Serhiy Storchaka writes:
Python integers have arbitrary precision. For serialization and interpolation with other programs and libraries we need to represent them [...]. [In the case of non-standard precisions,] [t]here are private C API functions _PyLong_AsByteArray and _PyLong_FromByteArray, but they are for internal use only.
I am planning to add public analogs of these private functions, but more powerful and convenient.
PyObject *PyLong_FromBytes(const void *buf, Py_ssize_t size, int byteorder, int signed)
Py_ssize_t PyLong_AsBytes(PyObject *o, void *buf, Py_ssize_t n, int byteorder, int signed, int *overflow)
I don't understand why such a complex API is useful as a public facility. For example, I've often thought it would be amusing (and maybe useful) to have PyXEmacs, which would still be a Lisp application, but capable of delegating some computations to a subinterpreter. Now, XEmacs's native representations are none (ie, overflow is signaled), GMP (GNU multiprecision), and MP (BSD multiprecision). XEmacs supports bigratios and bigfloats as well as bigints. So I might want PyLong_AsGMPInt and PyLong_AsGMPRatio as well as the corresponding functions for MP, and maybe even PyLong_AsGMPFloat. The obvious way to write those is <library constructor>(str(python_integer)), I think. The same approach is easily generalized to Decimal and Fraction, although you might need to use format() instead of str(), and extract precision information to pass to the library constructor. How often would someone need something more performant? I don't think PyLong_AsBytes would be useful to me, since I'll have to write pybytes_to_gmp_int etc, etc, anyway. I admit that this is both specific to me and at present imaginary :-), but it seems to me that most applications that can accept non-standard-precision integers will very likely be using such libraries. In the unlikely event that an application needs to squeeze out that tiny bit of performance, I guess the library constructors all accept buffers of bytes, too, probably with a similarly complex API that can handle whatever the Python ABI throws at them. In which case why not just expose the internal functions? Is it at all likely that that representation would ever change? Are there likely to be applications that use idiosyncratic representations of high-precision integers that this API would handle directly?
08.08.21 07:08, Stephen J. Turnbull пише:
Serhiy Storchaka writes:
Python integers have arbitrary precision. For serialization and interpolation with other programs and libraries we need to represent them [...]. [In the case of non-standard precisions,] [t]here are private C API functions _PyLong_AsByteArray and _PyLong_FromByteArray, but they are for internal use only.
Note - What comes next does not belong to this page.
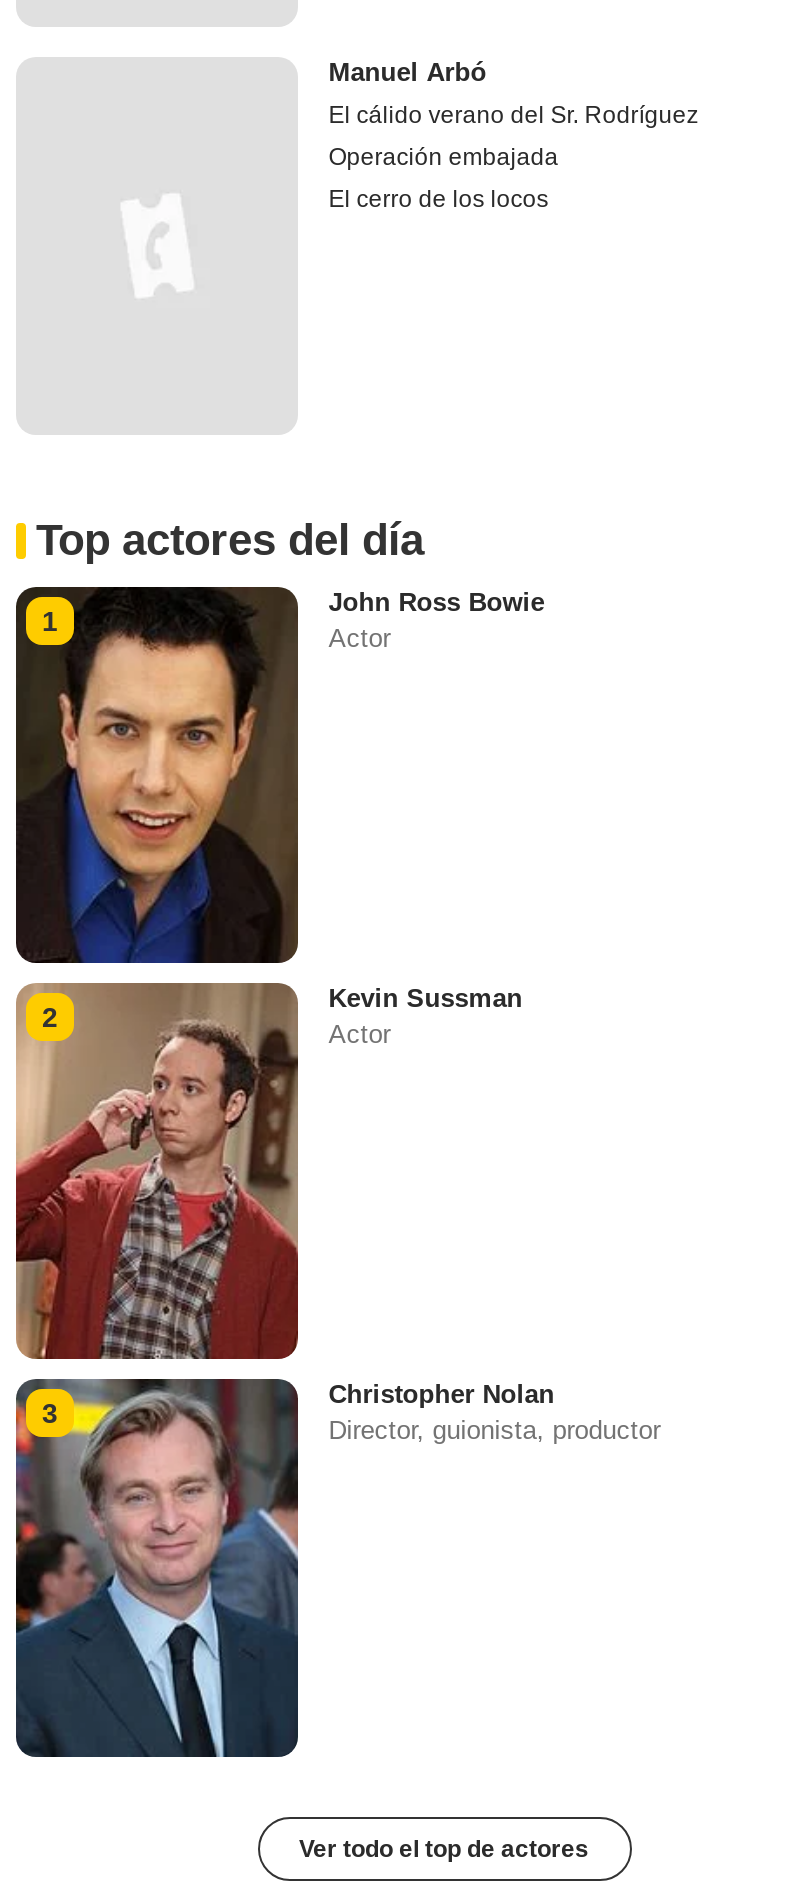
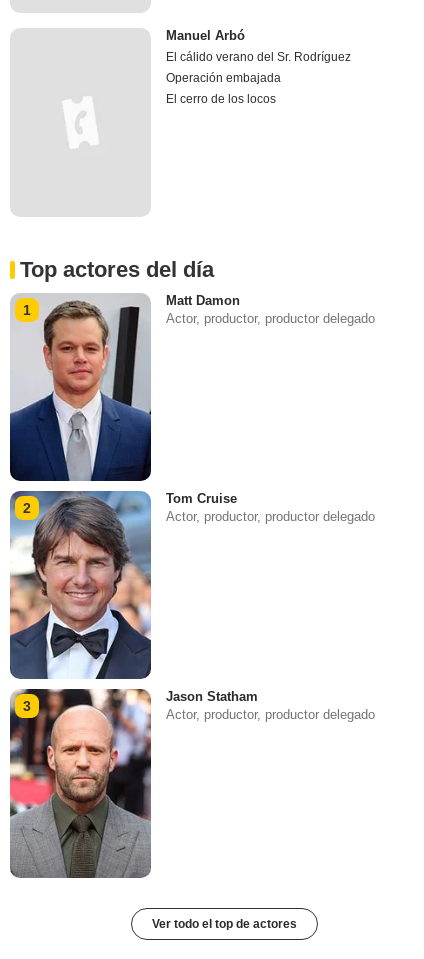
[14,585,544,963] [image] | John Ross Bowie | Actor -> [9,293,375,481] [image] | Matt Damon | Actor, productor, productor delegado
[14,981,522,1361] [image] | Kevin Sussman | Actor -> [9,490,375,680] [image] | Tom Cruise | Actor, productor, productor delegado
[14,1377,660,1759] [image] | Christopher Nolan | Director, guionista, productor -> [9,688,375,878] [image] | Jason Statham | Actor, productor, productor delegado

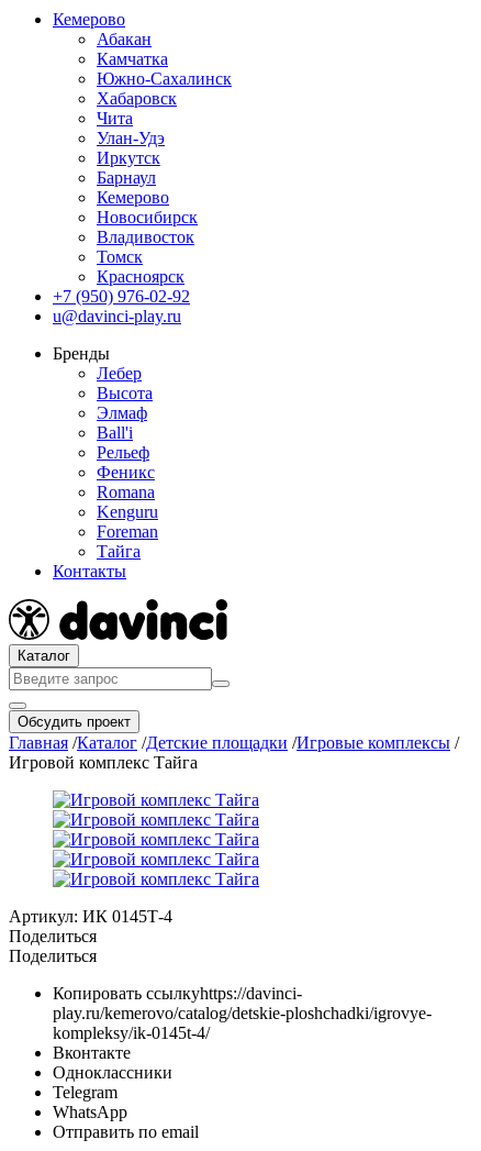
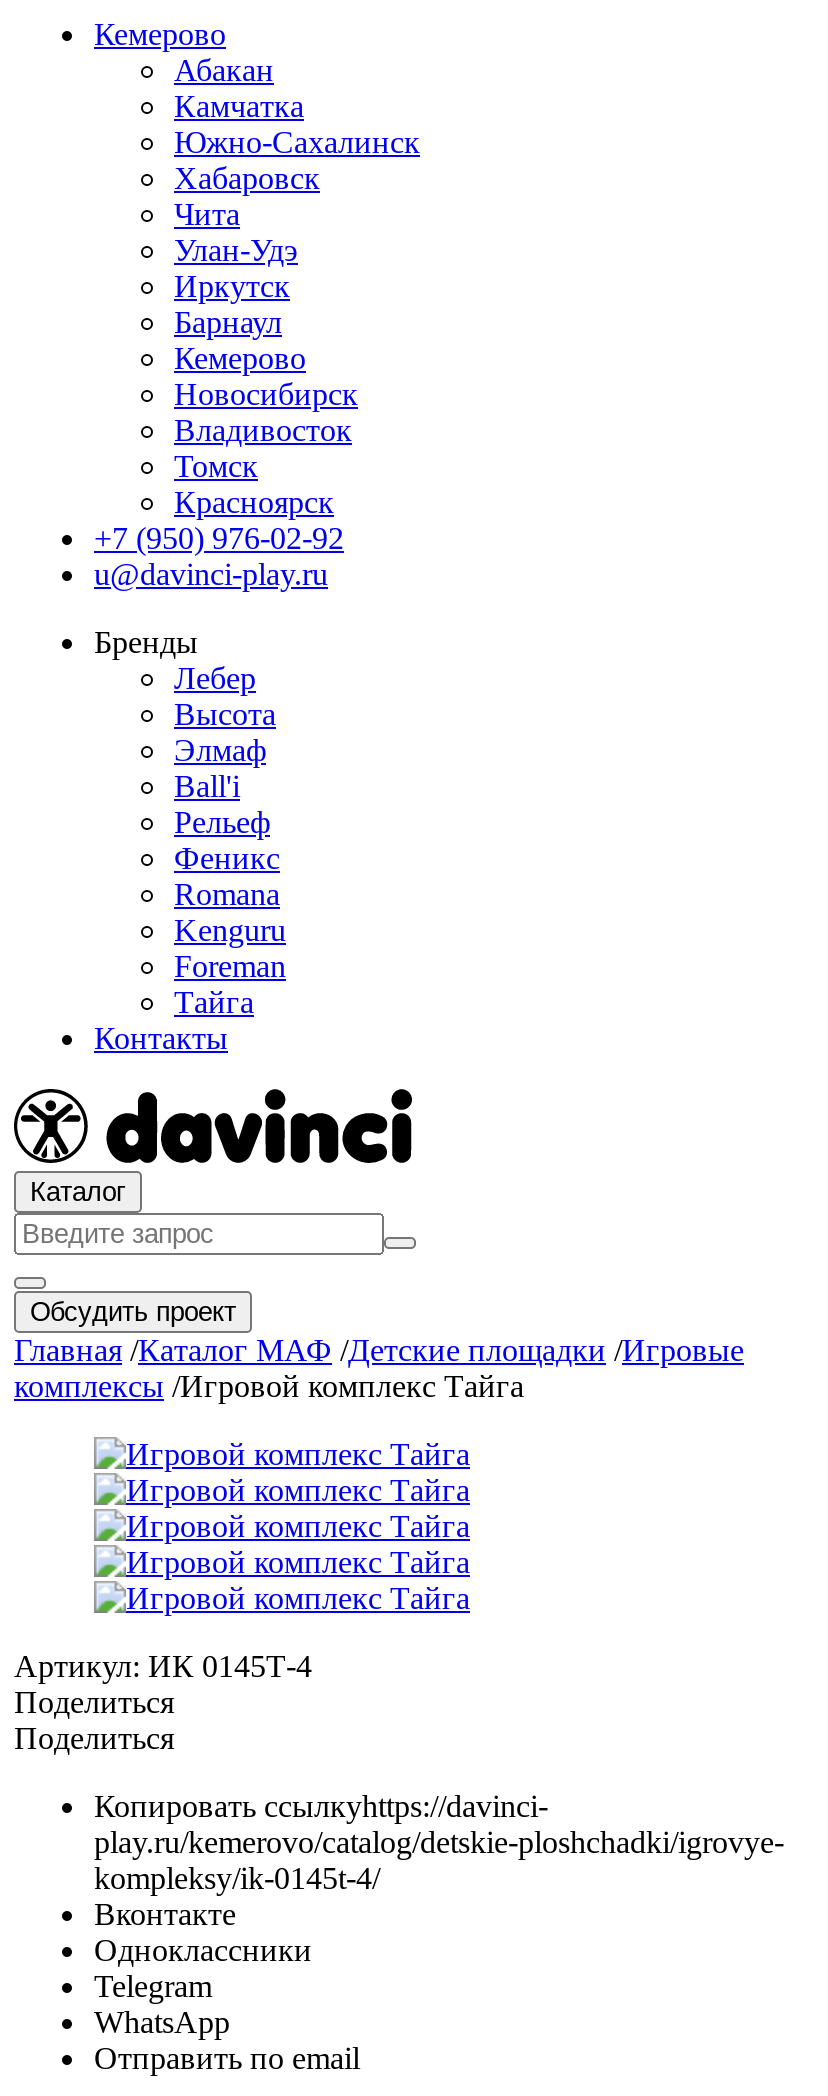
[9,733,459,772] Главная /Каталог / Детские площадки / Игровые комплексы / | Игровой комплекс Тайга -> [14,1333,744,1403] Главная /Каталог МАФ / Детские площадки / Игровые | комплексы / Игровой комплекс Тайга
I am planning to add public analogs of these private functions, but more powerful and convenient.
PyObject *PyLong_FromBytes(const void *buf, Py_ssize_t size, int byteorder, int signed)
Py_ssize_t PyLong_AsBytes(PyObject *o, void *buf, Py_ssize_t n, int byteorder, int signed, int *overflow)
I don't understand why such a complex API is useful as a public facility.
There are several goals: 1. Support conversion to/from all C integer types (char, short, int, long, long long, intN_t, intptr_t, intmax_t, wchar_t, wint_t and corresponding unsigned types), POSIX integer types (pid_t, uid_t, off_t, etc) and other platfrom or library specific integer types (like Tcl_WideInt in libtcl). Currently only supported types are long, unsigned long, long long, unsigned long, ssize_t and size_t. For other types you should choose the most appropriate supertype (long or long long, sometimes providing several varians) and manually handle overflow. There are requests for PyLong_AsShort(), PyLong_AsInt32(), PyLong_AsMaxInt(), etc. It is better to provide a single universal function than extend API by several dozens functions. 2. Support different options for overflow handling. Different options are present in PyLong_AsLong(), PyLong_AsLongAndOverflow(), PyLong_AsUnsignedLongMask() and PyNumber_AsSsize_t(). But not all options are available for all types. There is no *AndOverflow() variant for unsigned types, size_t, ssize_t, and saturation is only available for ssize_t. 3. Support serialization of arbitrary precision integers. It is used in pickle and random, and can be used to support other binary data formats. All these goals can be achieved by few universal functions.
So I might want PyLong_AsGMPInt and PyLong_AsGMPRatio as well as the corresponding functions for MP, and maybe even PyLong_AsGMPFloat. The obvious way to write those is <library constructor>(str(python_integer)), I think.
PyLong_AsGMPInt() cannot be added until GMP be included in Python interpreter, and it is very unlikely. Converting via decimal representation is very inefficient way, especially for very long integers (it has cubic complexity from the size of the integer). I think GMP support more efficient conversions.
In the unlikely event that an application needs to squeeze out that tiny bit of performance, I guess the library constructors all accept buffers of bytes, too, probably with a similarly complex API that can handle whatever the Python ABI throws at them.
For using the library constructors accepting buffers of bytes we need buffers of bytes. And the proposed functions provide the only interface for conversion Python integers to/from buffer of bytes.
In which case why not just expose the internal functions?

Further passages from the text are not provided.